The knee joint complex is made up of the tibiofemoral joint and the joint between the kneecap (patella) and the femur. This is an important group of joints for all sporting activities, walking, stairs and getting out of a chair.
Pain in the knee can be the result of an acute, sudden injury or it can occur gradually.
At Stittsville Sport Physio we have many years of experience in assessing and providing follow-up care for acute sprains/ tears of all the ligaments of the knee (MCL, ACL, LCL, PCL) as well as cartilage/ meniscal tears.
- Hyperextension of the knee, twisting or contact during a game can all result in injury to the ligaments or cartilage in the knee.
- We have treated many patients following ACL repairs done by local orthopaedic surgeons following the most up to date protocols to ensure that you regain your best possible function.
- Early motion is key to preventing post-operative stiffness and adding the right strengthening exercises at the right time will help you get back to your sport as quickly as it is safe to do so.
A more gradual onset of knee pain may occur with running or jumping sports such as basketball or volleyball. This type of knee pain (PFS or PFPS) can also occur from a lot of squatting (as in the spring when we all start gardening and pulling weeds) or going up/ down stairs. The patellofemoral joint (knee cap) can become the source of pain if there is a muscle imbalance around the knee or a restriction in motion of one of the joints in the leg (stiff ankle from a previous injury for example).
If knee pain due to running is the reason for your visit to Stittsville Sport Physio then your physiotherapist will also discuss some of the latest concepts on running, training and biomechanics with you. We will get you back out there as soon as possible!
During your assessment your physiotherapist will look for underlying problems that may be predisposing you to gradual onset of knee pain. Your treatment plan will include mobilization and stretching of any stiff joints/ muscles as well as strengthening of any weak muscles that are identified during your assessment.

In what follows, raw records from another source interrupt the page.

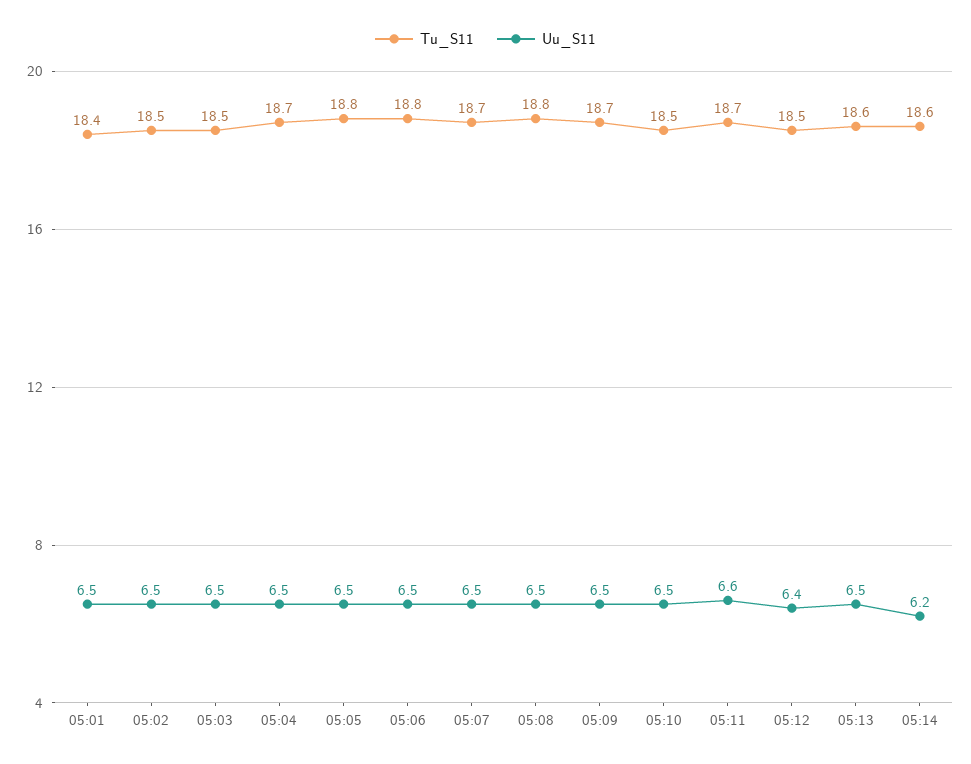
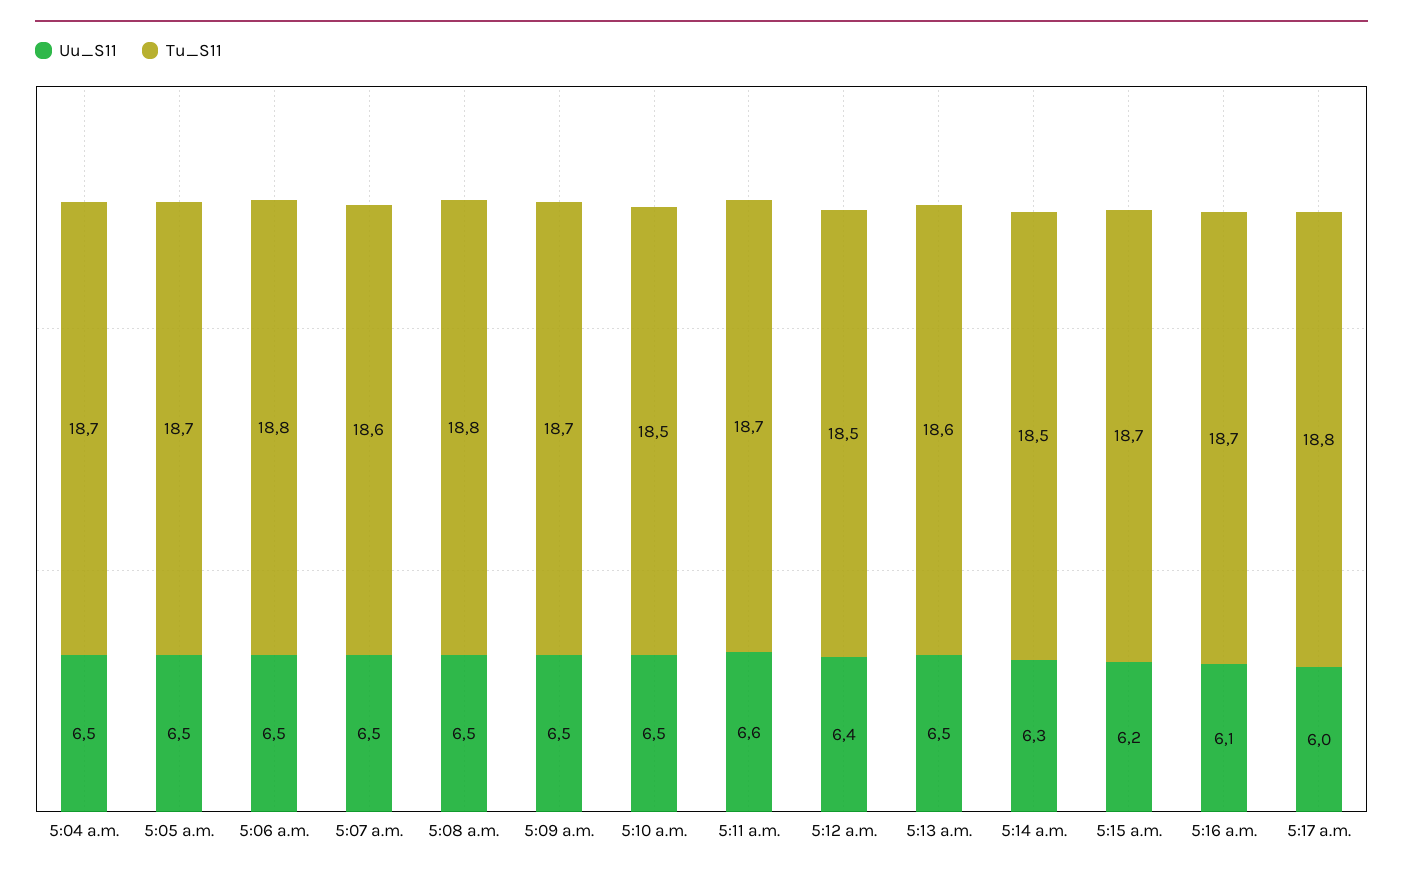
Tu_S11, 05:01: 18.4 -> none
Uu_S11, 05:01: 6.5 -> none
Tu_S11, 05:02: 18.5 -> none
Uu_S11, 05:02: 6.5 -> none
Tu_S11, 05:03: 18.5 -> none
Uu_S11, 05:03: 6.5 -> none
Tu_S11, 05:05: 18.8 -> 18.7
Tu_S11, 05:07: 18.7 -> 18.6
Tu_S11, 05:14: 18.6 -> 18.5
Uu_S11, 05:14: 6.2 -> 6.3
Uu_S11, 5:15 a.m.: none -> 6.2
Tu_S11, 5:15 a.m.: none -> 18.7
Uu_S11, 5:16 a.m.: none -> 6.1
Tu_S11, 5:16 a.m.: none -> 18.7
Uu_S11, 5:17 a.m.: none -> 6
Tu_S11, 5:17 a.m.: none -> 18.8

OA of the knee is a common source of knee pain, swelling and stiffness. This occurs when the cartilage on the end of the bones of the knee or at the back of the kneecap (patella) has worn off. The exposed bone has nerve endings and these can become a source of pain.
“The result is that the cushioning of the cartilage has been compromised and there is now bone on bone contact.”
Stiffness is also a characteristic of OA because the absence of cartilage in the joint results in changes to the joint capsule and how it reacts to movement. A feeling of stiffness also occurs when there is swelling in a joint. When pain and/ or swelling are present in the knee the muscles at the front of the thigh (the “quads”) start to become inhibited and weak. This starts out as a “protective” mechanism but in the end can leave you with a feeling of weakness as if your knee can’t hold you up.
It is important to see your family doctor and find out if an x-ray, more testing or medication would be helpful. Working with a physiotherapist will help to improve mobility, strength and pain.